Table 5 Primers used in the study.

Phylogenetic analysis

The distribution of phylogenetic groups of commensal and pathogenic strains was carried out based on methodologies described by Clermont’s group3. The fragments obtained were analyzed by electrophoresis in 2% agarose gel and visualized under ultraviolet light.

Data analyses

Data were recorded in MS Excel (The Microsoft Corporation; Redmond, WA, US). Data analysis was performed in Stata v. 11.0 (StataCorp, LLC; College Station, TX). We applied descriptive statistics and estimated their respective 95% confidence intervals (CIs). We used Fisher’s exact test to compare proportions. An alpha at 0.05 was set for a significant statistic to compare antibiotic resistance frequencies by age, sex, and previous antibiotic group use.

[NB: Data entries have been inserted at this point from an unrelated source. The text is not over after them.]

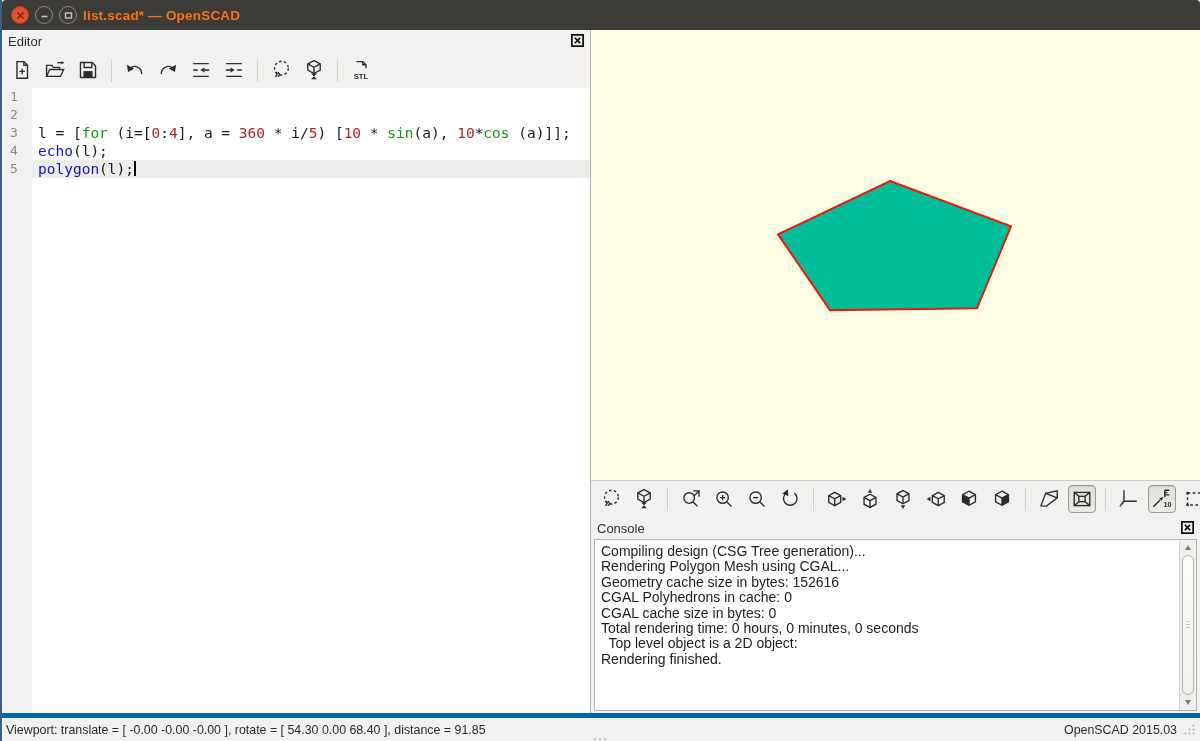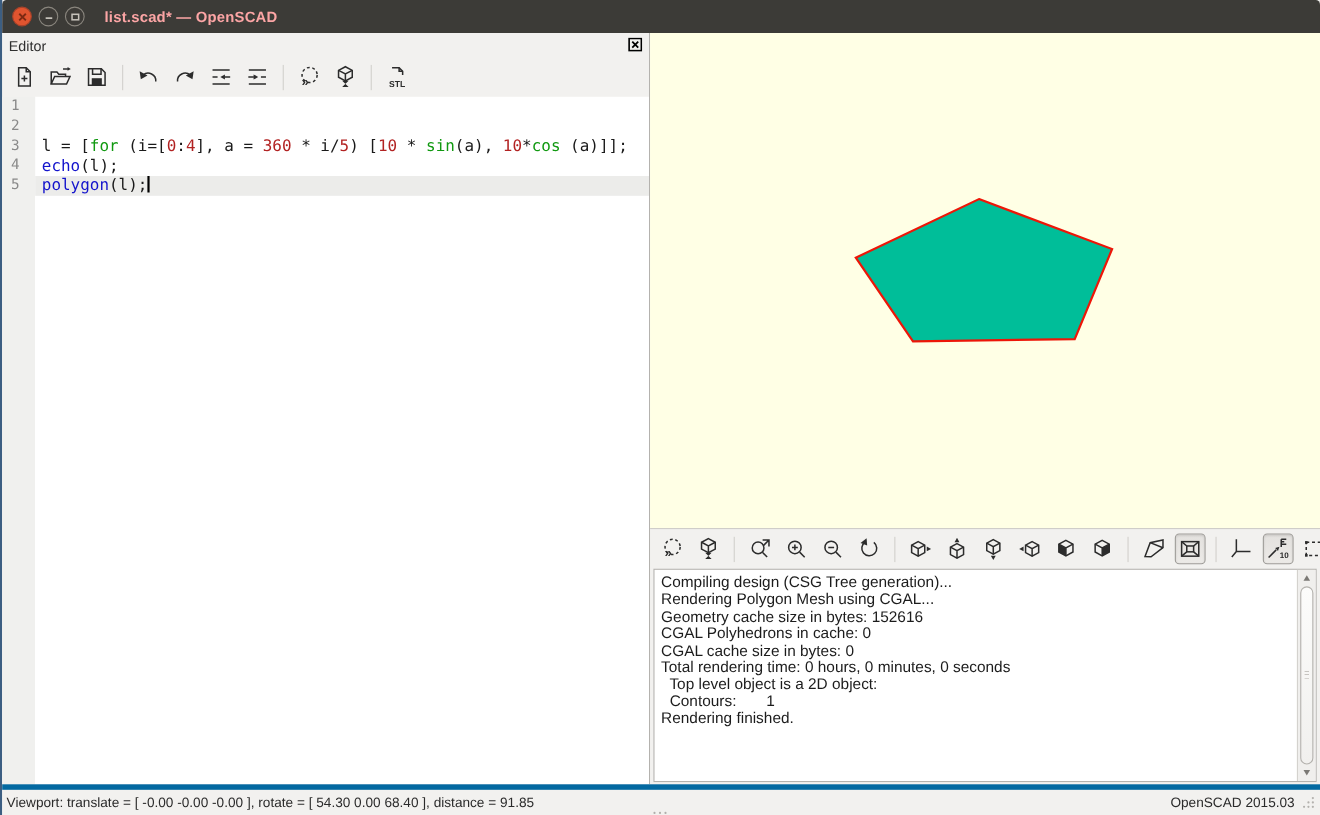--- a/index.html
+++ b/index.html
@@ -15,7 +15,7 @@
           justify-content:center;padding:0;margin-right:6px;cursor:default;box-sizing:border-box;}
   .tb-close{background:#e0542f;border:1px solid #a8432a;}
   .tb-dark{background:#3d3b37;border:1px solid #8a867e;}
-  .tb-title{color:#fca5a5;font-weight:bold;font-size:13.5px;margin-left:12px;letter-spacing:.2px;}
+  .tb-title{color:#f97316;font-weight:bold;font-size:13.5px;letter-spacing:.2px;}
 
   
   .main{flex:1;display:flex;min-height:0;}

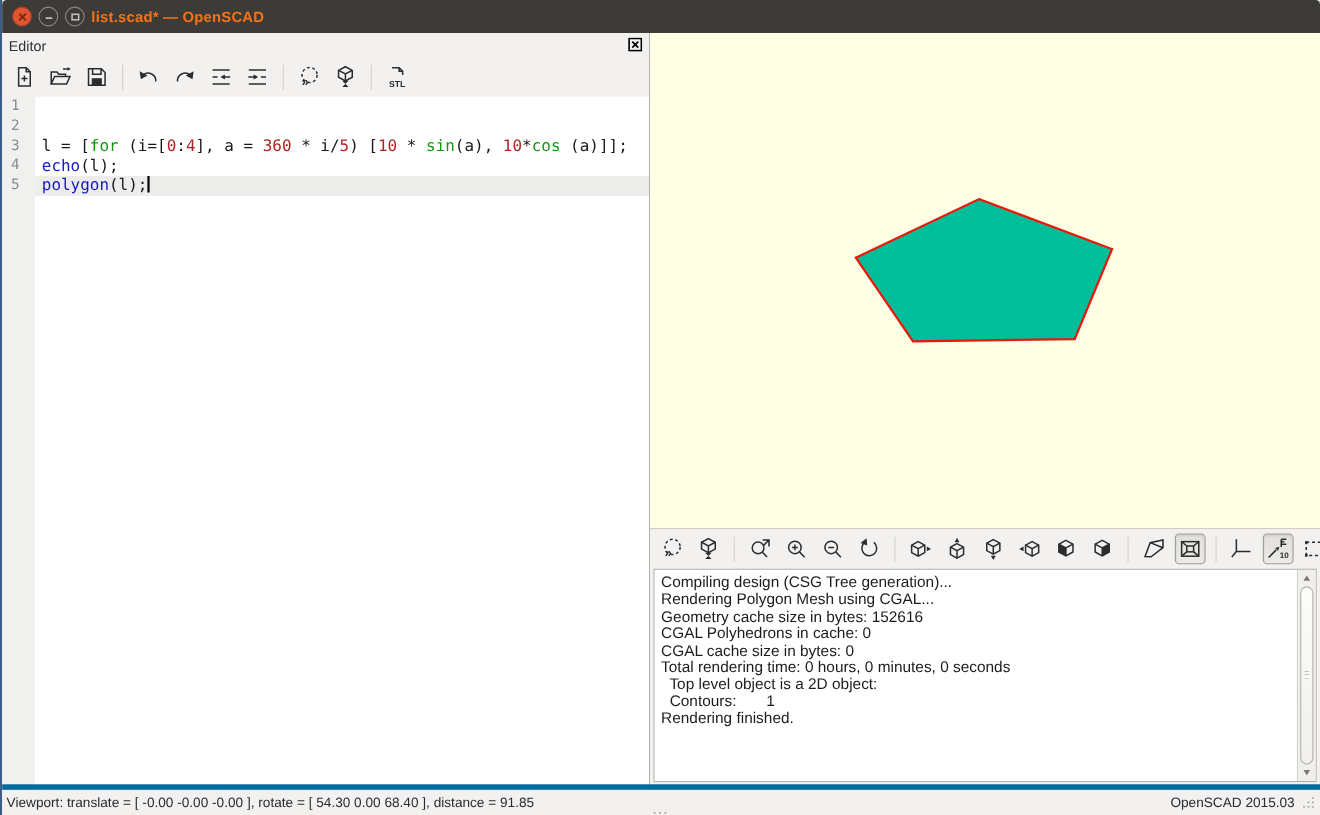--- a/index.html
+++ b/index.html
@@ -437,6 +437,15 @@
         </div>
 
       <div class="console-dock">
+        <div class="dock-header">
+          <span>Console</span>
+          <span class="sp"></span>
+          <button class="dock-close">
+            <svg width="13" height="13">
+                <use href="#icon-dock-close"></use>
+              </svg>
+          </button>
+        </div>
         <div class="console-body">
           <div class="console-lines">
               <div class="console-line">Compiling design (CSG Tree generation)...</div>

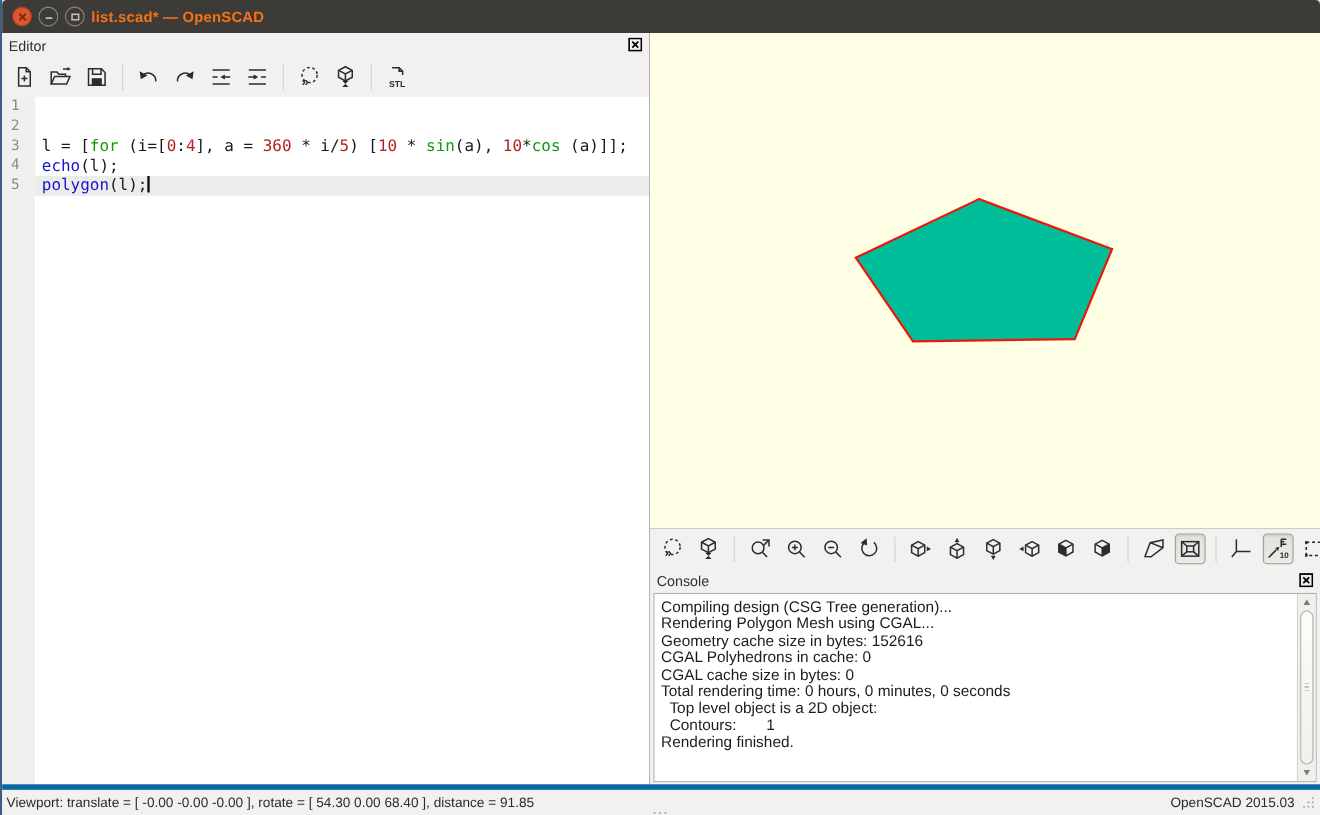--- a/index.html
+++ b/index.html
@@ -455,7 +455,6 @@
               <div class="console-line">CGAL cache size in bytes: 0</div>
               <div class="console-line">Total rendering time: 0 hours, 0 minutes, 0 seconds</div>
               <div class="console-line">  Top level object is a 2D object:</div>
-              <div class="console-line">  Contours:       1</div>
               <div class="console-line">Rendering finished.</div>
             </div>
           <div class="scrollbar">

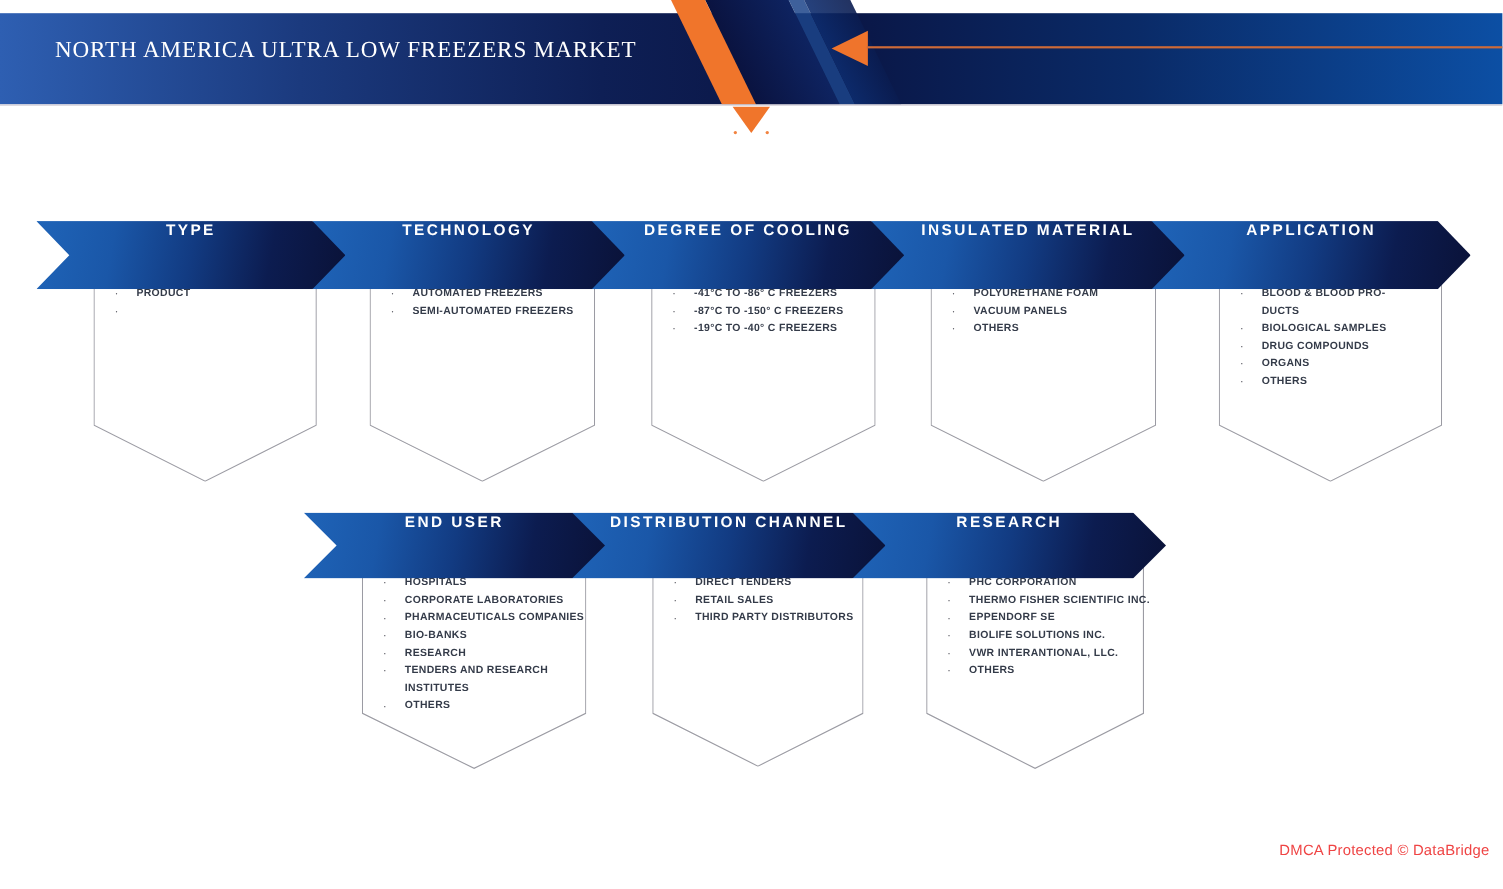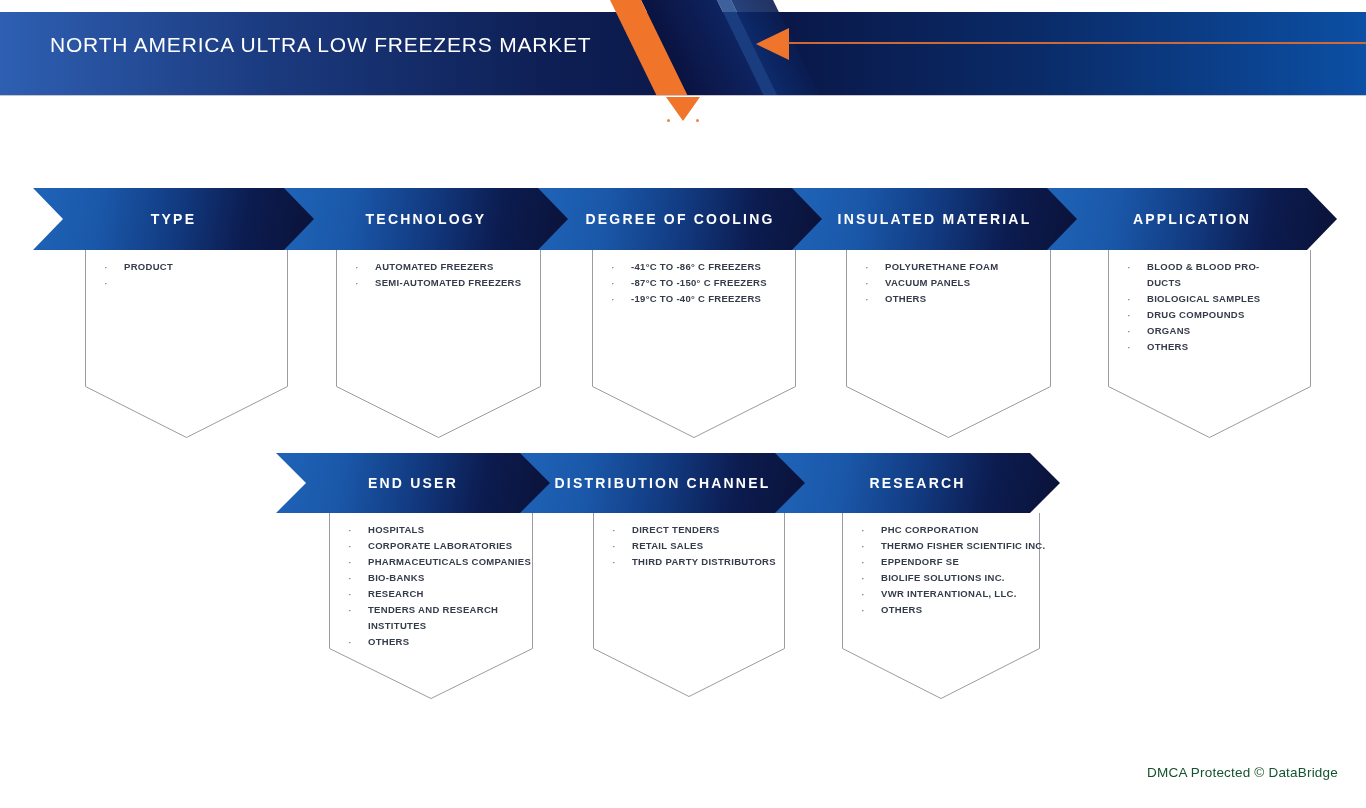--- a/index.html
+++ b/index.html
@@ -24,7 +24,7 @@
   .hero-underline { position:absolute; left:0; top:95px; width:1366px; height:1px; background:#C9C3CD; }
   .hero-title {
     position:absolute; left:50px; top:33px; color:#ffffff; z-index:5;
-    font-size:21px; font-weight:500; letter-spacing:0.8px; white-space:pre;
+    font-size:21px; font-weight:500; letter-spacing:0.8px; white-space:pre;font-family:Liberation Serif, serif;
   }
   .down-arrow {
     position:absolute; left:666px; top:97px; width:0; height:0;

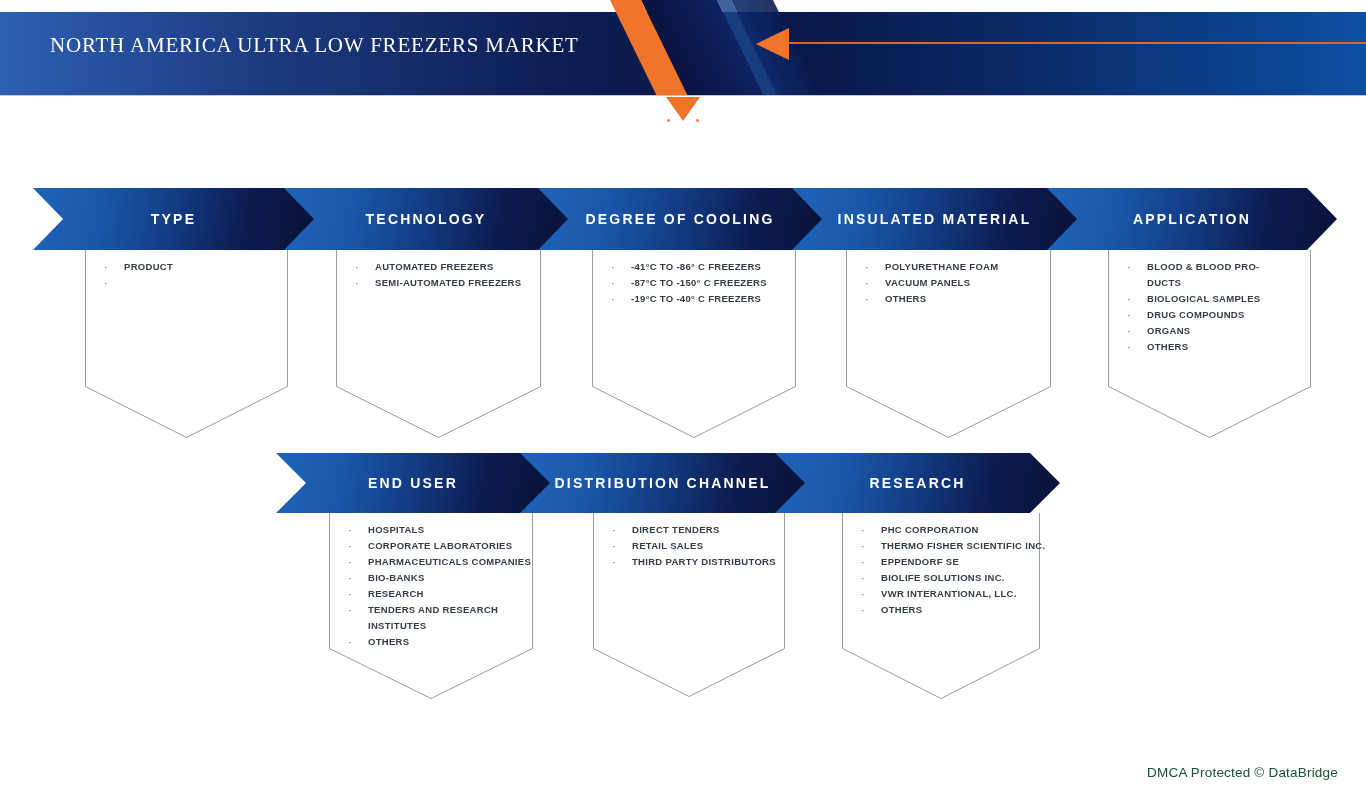--- a/index.html
+++ b/index.html
@@ -44,9 +44,10 @@
   
   .seg {
     position:absolute; height:62px; padding:0 32px;
-    display:flex; align-items:center; justify-content:center;
+    display:flex; justify-content:center;
     background:linear-gradient(100deg, #1F64B8 0%, #1A57A8 25%, #123B82 50%, #0C1C50 75%, #0A1238 100%);
     clip-path:polygon(0 0, calc(100% - 30px) 0, 100% 50%, calc(100% - 30px) 100%, 0 100%);
+    margin-top:13px;
   }
   .seg.notched {
     clip-path:polygon(0 0, calc(100% - 30px) 0, 100% 50%, calc(100% - 30px) 100%, 0 100%, 30px 50%);

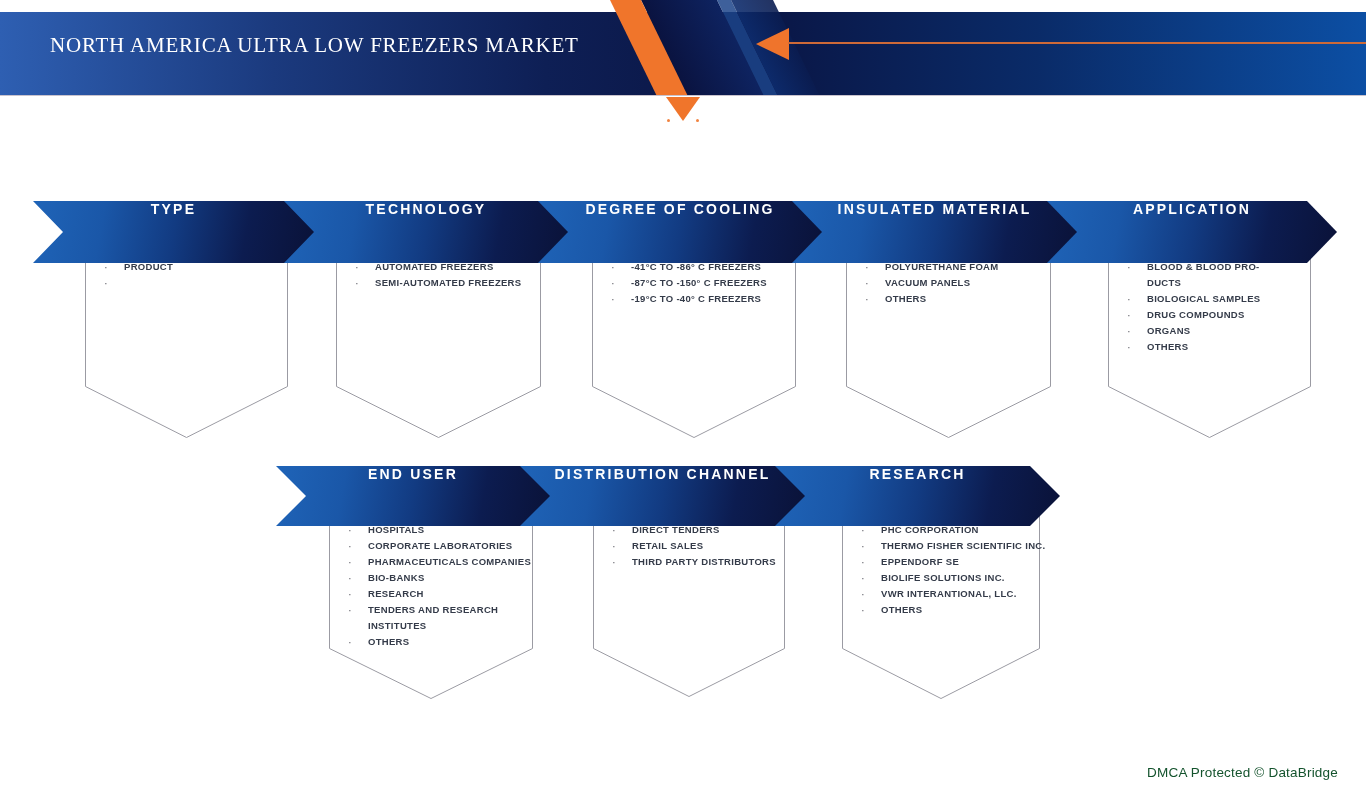--- a/index.html
+++ b/index.html
@@ -68,7 +68,7 @@
     color:#343B49; font-weight:700;
   }
 
-  .footer-note { position:absolute; right:28px; top:765px; font-size:13.5px; color:#14532d; letter-spacing:0.2px; }
+  .footer-note { position:absolute; right:12px; top:765px; font-size:13.5px; color:#ef4444; letter-spacing:0.2px; }
 </style>
 </head>
 <body>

Institutional review board statement

The study protocol was reviewed and approved by the Animal Bioethics Committee at the University of Panama: Comité de Ética de la Investigación y el Bienestar de los Animales de la Universidad de Panamá CEIBAUP (No. CEIBA-UP-027-2022, dated 11 July 2022).

Informed consent statement

Informed consent was obtained from all owners of cats participating in the study.

Use of generative artificial intelligence (AI)

The authors declare that no generative AI tools or services were used in the preparation of this manuscript.